ラジオ放送「東本願寺の時間」

津垣 慶哉(福岡県正應寺)
第2話 教えの伝承 [2010.3.]音声を聞く

おはようございます。私は寺の住職になって早や15年を過ぎました。驚くべき速さで時間は流れていきます。今改めてその間のことを顧みますと、忘れられないさまざまな出会いや別れがありました。中でもお葬式という非日常的な時間を遺族や親族の方々と共にするときには特別な思いが刻まれています。
数年前のあるおばあちゃんの死をめぐっての出来事をここでご紹介したいと思います。
そのおばあちゃんは90歳を過ぎて老衰でお亡くなりになりました。聞くところによると、20代の若い頃から仏教に熱心な方で、ずっとお寺まいりも続けておられたとのことです。私が住職になってからも、お寺の法要等にはいつも最前列でおまいりされ、その都度お話の内容についての感想を語ってくださったりで、私の良きアドバイサーでもありました。お盆の法要のときなど私がお経をあげていると、後ろからうちわで涼しい風を送ってくださるようなお方でした。
そのおばあちゃんがお亡くなりになった、とのご家族からの電話がありました。病気とは無縁のような元気な方でしたので私も驚いて、すぐにご自宅へかけつけました。玄関を入るとその家の奥さん(おばあちゃんの娘さん)が応対されるや、いきなり私に向かって「住職さん、困ったことになりました」とおっしゃるのです。「どうしました?」と私が言うと、「実は今までお寺さんや仏さんのことは、みんなばあちゃんに任せっぱなしだったので、どうしていいのかわからなくて・・」とのことでした。おまいりを終えてお茶をいただきながら、その話の続きを伺いました。「そういうことでこれから四十九日までの間のことを私たちに一つ一つ指示してください。私たちは言われたとおりにしますので・」とのことでした。
これまでいただいた恩返しの気持ちもあって、「わかりました。それではこれから私がいいますので、お願いしますよ」。「まず初七日までにお内仏(真宗ではお仏壇のことをそのように申しますが、そのお内仏)の周りを家族みんなでお掃除してください」と言いました。一週間後には見違えるように整頓されていました。「では次はお内仏の中です。こんな風にお願いします」。さっそく仏具磨きなども使ってきれいに整えられていました。「では準備は整いましたね。今度は家族みんなで正信偈のおつとめをけいこしてください」とテープを渡しました。正信偈というのは親鸞聖人がおつくりになった詩のことです。
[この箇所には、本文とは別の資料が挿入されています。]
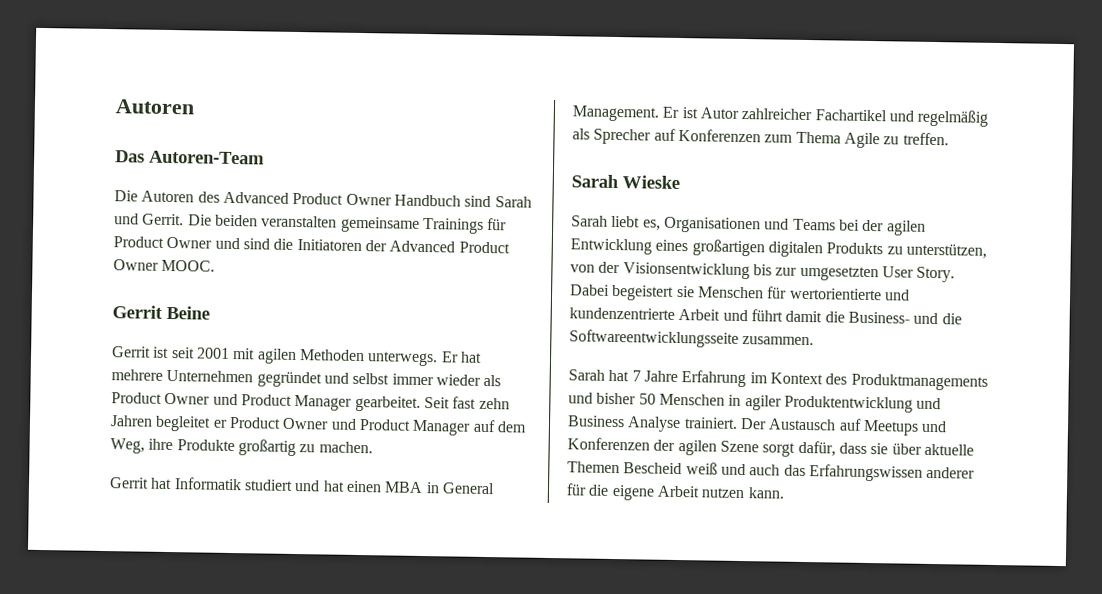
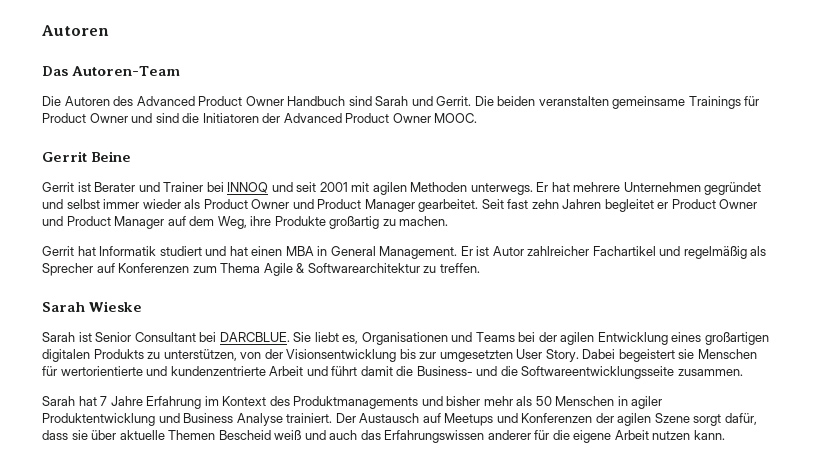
(170, 352) none -> [94,182,293,193] Berater und Trainer bei INNOQ und
(880, 140) none -> [296,263,420,273] & Softwarearchitektur
(608, 221) none -> [78,332,312,342] ist Senior Consultant bei DARCBLUE. Sie
(637, 398) none -> [483,396,533,406] mehr als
そうこうしているうちに49日のご法事の日がやってきました。おまいりに来られた方々はその部屋と家族の変容ぶりに口々に驚きの声を発していました。おつとめの後の食事の席が盛り上がったのはいうまでもありません。その後一周忌を終え、三回忌のご法事を終えたころでした。命日の日、お宅へ伺うと、この奥さんが嬉しそうにおっしゃいました。「住職さん、私わかったような気がします」「何ですか?」「ばあちゃんが亡くなってお葬式をして、その後は私が毎日仏さまの前で正信偈をおつとめするようになって、ずっと続けていたらわかったんです。ばあちゃんがずっと長い間大事にしていたのはこのことだったんだ、と」。その言葉は私にとって胸の熱くなる瞬間でした。
このおばあちゃんは生前私によく言っていました。「家族のものがなかなか仏さまにおまいりをせん、困ったもんじゃ」と。でもおばあちゃんがお亡くなりになったことが機縁となって、その願いは子供さんやお孫さんに確かに伝えられていたのです。仏法は毛穴から入るという話を聞いたことがありますが、そうかこういうかたちで伝わるもんだな、と身をもって教えられたできごとでした。